• **ASSIGNMENT**: Give back exactly the lines of the entries below from the line with "left: 20px ->" to the line with "text: Call ->", inclusive, and only those.

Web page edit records

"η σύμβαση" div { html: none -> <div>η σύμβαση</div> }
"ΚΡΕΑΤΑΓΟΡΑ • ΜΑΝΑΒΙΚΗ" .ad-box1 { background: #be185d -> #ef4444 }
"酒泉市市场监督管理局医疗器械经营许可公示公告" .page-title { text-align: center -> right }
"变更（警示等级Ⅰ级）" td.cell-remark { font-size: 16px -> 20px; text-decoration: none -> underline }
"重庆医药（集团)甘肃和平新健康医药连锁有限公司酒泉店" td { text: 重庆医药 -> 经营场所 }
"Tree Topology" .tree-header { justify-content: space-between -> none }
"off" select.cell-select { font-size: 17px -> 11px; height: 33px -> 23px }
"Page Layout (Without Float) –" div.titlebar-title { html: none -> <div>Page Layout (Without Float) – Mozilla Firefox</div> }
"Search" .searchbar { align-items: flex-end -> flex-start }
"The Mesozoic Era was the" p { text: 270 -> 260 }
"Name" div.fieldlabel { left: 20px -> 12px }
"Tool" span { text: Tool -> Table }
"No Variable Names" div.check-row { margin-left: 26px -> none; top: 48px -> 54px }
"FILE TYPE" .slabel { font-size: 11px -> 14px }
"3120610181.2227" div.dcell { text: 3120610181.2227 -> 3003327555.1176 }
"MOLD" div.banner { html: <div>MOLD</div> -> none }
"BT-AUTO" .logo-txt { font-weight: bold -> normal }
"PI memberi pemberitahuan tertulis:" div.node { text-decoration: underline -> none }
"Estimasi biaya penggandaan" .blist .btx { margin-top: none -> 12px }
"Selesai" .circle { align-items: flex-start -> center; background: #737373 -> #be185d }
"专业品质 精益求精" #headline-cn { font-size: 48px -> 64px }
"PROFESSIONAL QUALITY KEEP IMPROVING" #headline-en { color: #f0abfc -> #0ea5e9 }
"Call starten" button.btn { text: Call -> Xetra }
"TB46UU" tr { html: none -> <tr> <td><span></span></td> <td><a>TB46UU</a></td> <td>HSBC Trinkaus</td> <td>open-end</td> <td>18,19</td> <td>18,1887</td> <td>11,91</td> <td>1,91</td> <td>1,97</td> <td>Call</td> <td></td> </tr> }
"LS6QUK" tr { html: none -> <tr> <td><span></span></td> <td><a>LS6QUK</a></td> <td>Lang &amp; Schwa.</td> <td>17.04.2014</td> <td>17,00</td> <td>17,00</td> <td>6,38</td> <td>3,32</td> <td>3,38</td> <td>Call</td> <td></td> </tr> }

• **ANSWER BELOW**:
"Name" div.fieldlabel { left: 20px -> 12px }
"Tool" span { text: Tool -> Table }
"No Variable Names" div.check-row { margin-left: 26px -> none; top: 48px -> 54px }
"FILE TYPE" .slabel { font-size: 11px -> 14px }
"3120610181.2227" div.dcell { text: 3120610181.2227 -> 3003327555.1176 }
"MOLD" div.banner { html: <div>MOLD</div> -> none }
"BT-AUTO" .logo-txt { font-weight: bold -> normal }
"PI memberi pemberitahuan tertulis:" div.node { text-decoration: underline -> none }
"Estimasi biaya penggandaan" .blist .btx { margin-top: none -> 12px }
"Selesai" .circle { align-items: flex-start -> center; background: #737373 -> #be185d }
"专业品质 精益求精" #headline-cn { font-size: 48px -> 64px }
"PROFESSIONAL QUALITY KEEP IMPROVING" #headline-en { color: #f0abfc -> #0ea5e9 }
"Call starten" button.btn { text: Call -> Xetra }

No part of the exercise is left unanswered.